Option to create Sample Bookmarks from samples selected in comparison table by right-click menu.

Layout of distance values in MST was revised to prevent overlap with connecting lines.

Clickable links in procedure tab of Sample Overview for Run ID and FastQC detailed results.

Clickable links in results tab of Sample Overview for AMRFinderPlus, VFDB, etc. detailed results.

Option to store NCBI Genome downloads as smaller fasta.gz files and to use in addition genus and species information in the file names.

Organism quick search list in NCBI Genome Browser is no longer sorted alphabetically but by the frequency of entries per species.

Support in NCBI Genome browser for download of 6 letter accession number draft genomes.

SRA download function for FASTQ files now uses NCBI SRA toolkit download as fallback strategy if the faster direct download fails.

Support for IBM Aspera as an alternative to FTP for uploading of FASTQs to EBI ENA. Requires the separate installation of the Aspera client by the user. Aspera uses an encrypted connection. Thereby, institutional proxy issues with FTP may be resolved (beta-version!).

Additional database fields 'Source Subtype' and 'ECDC Case ID' were added to Default Bacteria database scheme for support of TESSy XML-file export.
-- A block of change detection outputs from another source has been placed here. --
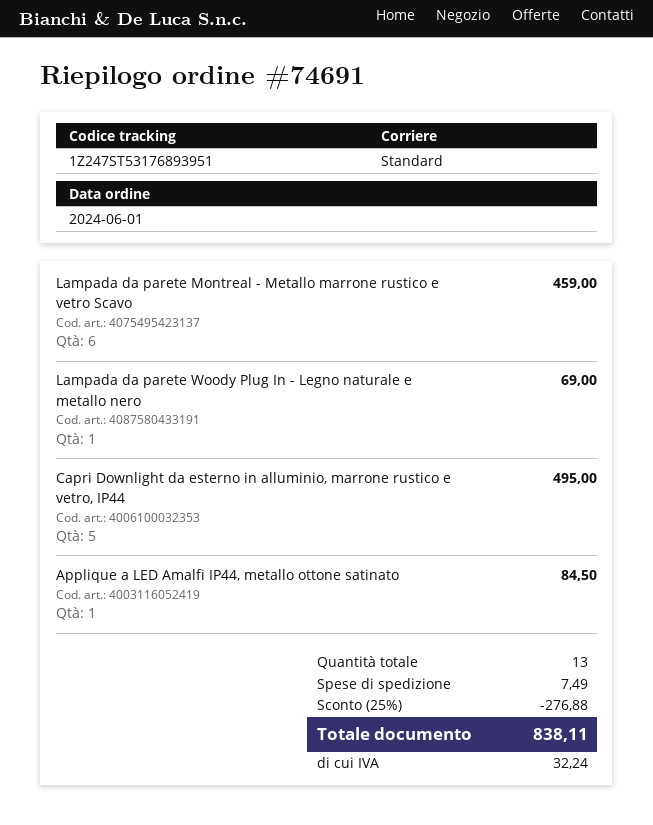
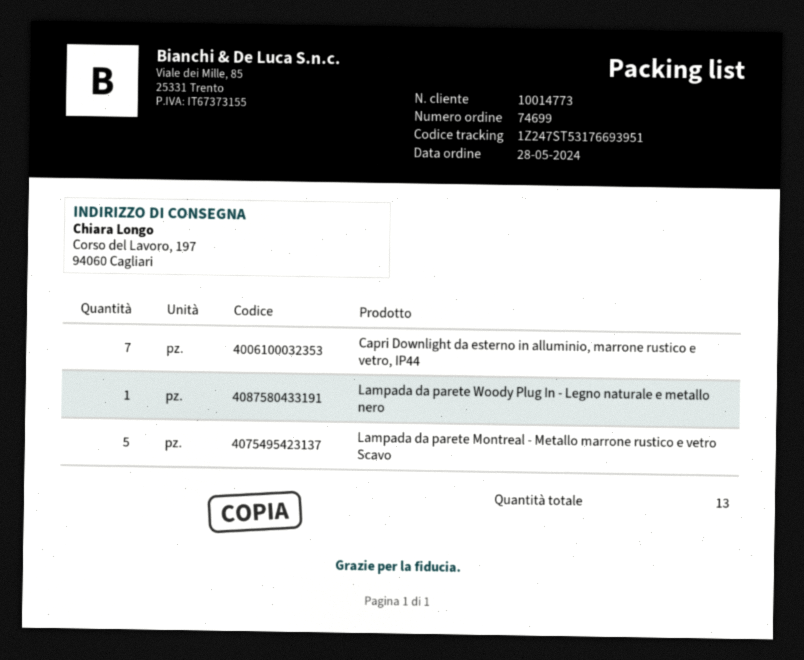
order number: 74691 -> 74699
order date: 2024-06-01 -> 2024-05-28
tracking number: 1Z247ST53176893951 -> 1Z247ST53176693951
Lampada da parete Montreal - Metallo marrone rustico e vetro Scavo: 6 -> 5
Capri Downlight da esterno in alluminio, marrone rustico e vetro, IP44: 5 -> 7
Applique a LED Amalfi IP44, metallo ottone satinato: 1 -> none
Overview of citations and licenses for other programs, dynamically loaded libraries, and databases and services was revised and moved into the menu entry 'Help | Citations and Licenses'.

Per base read coverage table for target in info button of contig view (when option store read data is enabled).

Option to give a reason that is stored in the task template comment when removing targets from a task template.

Option to clear immediately an old backup warning message in the system administration panel.

Default file format for export of comparison tables was changed from XLS to XLSX Excel format to support up to 16.384 columns. The export of metadata now also supports XLSX.

Default setting in new pipeline scripts for submission of sample data was changed from Store only new CT founders on cgMLST.org to Store only new CT founders as anonymized samples on cgMLST.org.